Android — Content Providers + Dependency Injection (Dagger 2)

Pedro Okawa
3 min readSep 12, 2018

Are you an Android Developer? Do you use Dagger for Dependency Injection? Do you need to implement a Content Provider and don’t want to create a Singleton?
Well, that was my situation a few days ago and I didn’t have any idea on how to do so.

My “How can I do it?” reaction

The project that I worked on consisted on a VoIP mock application, using the phone contacts requested by a CursorLoader and allowing the user to make a “call” to a contact by clicking them. So, I used a ContentProvider and SQLite scripts to store these fake calls on database (Yeah, I know that I could store it using Room, Realm, GreenDAO etc, but I wanted to make it using SQLite). You may check the project here https://github.com/PedroOkawa/voip-app.

The point is, how can I create a ContentProvider in a dependency Injection context? How can I provide a database instance to my ContentProvider? The answer is simple… Dagger 2.

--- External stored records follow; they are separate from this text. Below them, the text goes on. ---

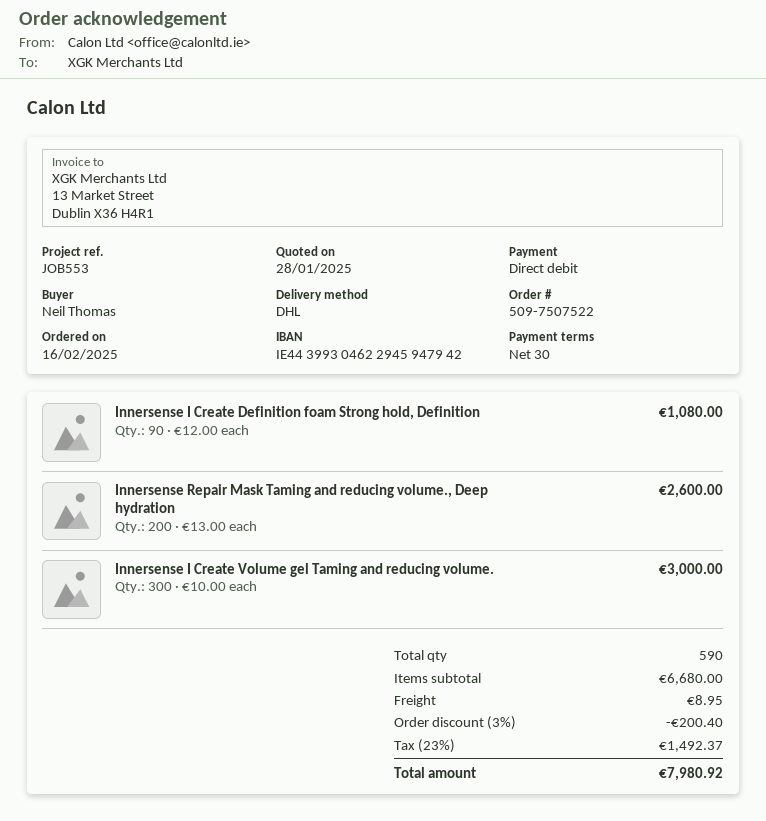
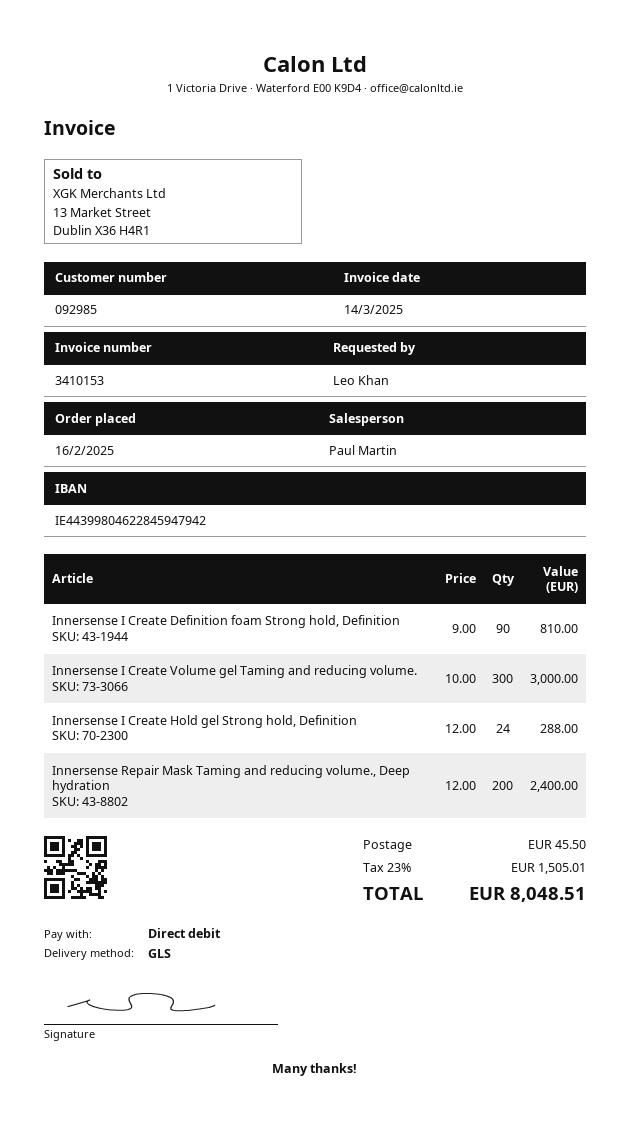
ordered by: Neil Thomas -> Leo Khan
bank account: IE44399304622945947942 -> IE44399804622845947942
shipping method: DHL -> GLS
Innersense I Create Definition foam Strong hold, Definition: 90 x 12.00 = 1080.00 -> 90 x 9.00 = 810.00
Innersense Repair Mask Taming and reducing volume., Deep hydration: 200 x 13.00 = 2600.00 -> 200 x 12.00 = 2400.00
Innersense I Create Hold gel Strong hold, Definition: none -> 24 x 12.00 = 288.00
discount: 3% = 200.40 -> none
shipping: 8.95 -> 45.50
tax: 23% = 1492.37 -> 23% = 1505.01
total: 7980.92 -> 8048.51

Dagger has some new amazing features that can help us. These features include the power to allow you inject dependencies into Services, BroadcastReceivers and ContentProviders without making a reference to it in your application Component. You may find these new types described here: https://google.github.io/dagger/android

My “Is that possible?” reaction

Ok, let’s show some code now. What are the steps that I need to implement it?

First, you need to include Dagger Android dependency in your gradle file

// In my case I used 2.16 version
implementation 'com.google.dagger:dagger-android:[DaggerVersion]'

Second, it’s time to implements the interface HasContentProviderInjector in your custom application class. It will return an instance of an AndroidInjector based on ContentProvider type.

PS: Note that I called my injection method into attachBaseContext method, because the Provider onCreate method is called before Application onCreate and I got this by this StackOverflow post: https://stackoverflow.com/a/44413873/2200209

class App : Application(), HasActivityInjector, HasContentProviderInjector {

@Inject
lateinit var androidInjector: DispatchingAndroidInjector<Activity>

@Inject
lateinit var contentProviderInjector: DispatchingAndroidInjector<ContentProvider>


override fun activityInjector() = androidInjector

override fun contentProviderInjector() = contentProviderInjector

override fun attachBaseContext(base: Context?) {
super.attachBaseContext(base)
setupDependencyInjection()
}

/**
* Injects the app component
*/
private fun setupDependencyInjection() {
DaggerAppComponent.builder().application(this).build().inject(this)
}

}

Third and finally you just have to inject the database into your ContentProvider class by doing:

class VoIPAppProvider: ContentProvider() {

@Inject
lateinit var databaseHelper: DatabaseHelper


override fun onCreate(): Boolean {
AndroidInjection.inject(this)
return true
}

override fun insert(uri: Uri?, contentValues: ContentValues?): Uri? {
...
return uri
}

override fun query(uri: Uri?, projection: Array<out String>?, selection: String?, selectionArgs: Array<out String>?, sortOrder: String?): Cursor {
...
return cursor
}

override fun getType(uri: Uri?): String {
...
return type
}
override fun update(uri: Uri?, contentValues: ContentValues?, selection: String?, selectionArgs: Array<out String>?): Int {
...
return rowsUpdated
}

override fun delete(uri: Uri?, selection: String?, selectionArgs: Array<out String>?): Int {
...
return rowsDeleted
}
}

Afterwards, you’ll be fine to use your databaseHelper instance along your ContentProvider class.

Woooow! We did it!

I hope it helped anyone that is reading and if you have any suggestion about this post, just tell me. Maybe there are better ways to solve this.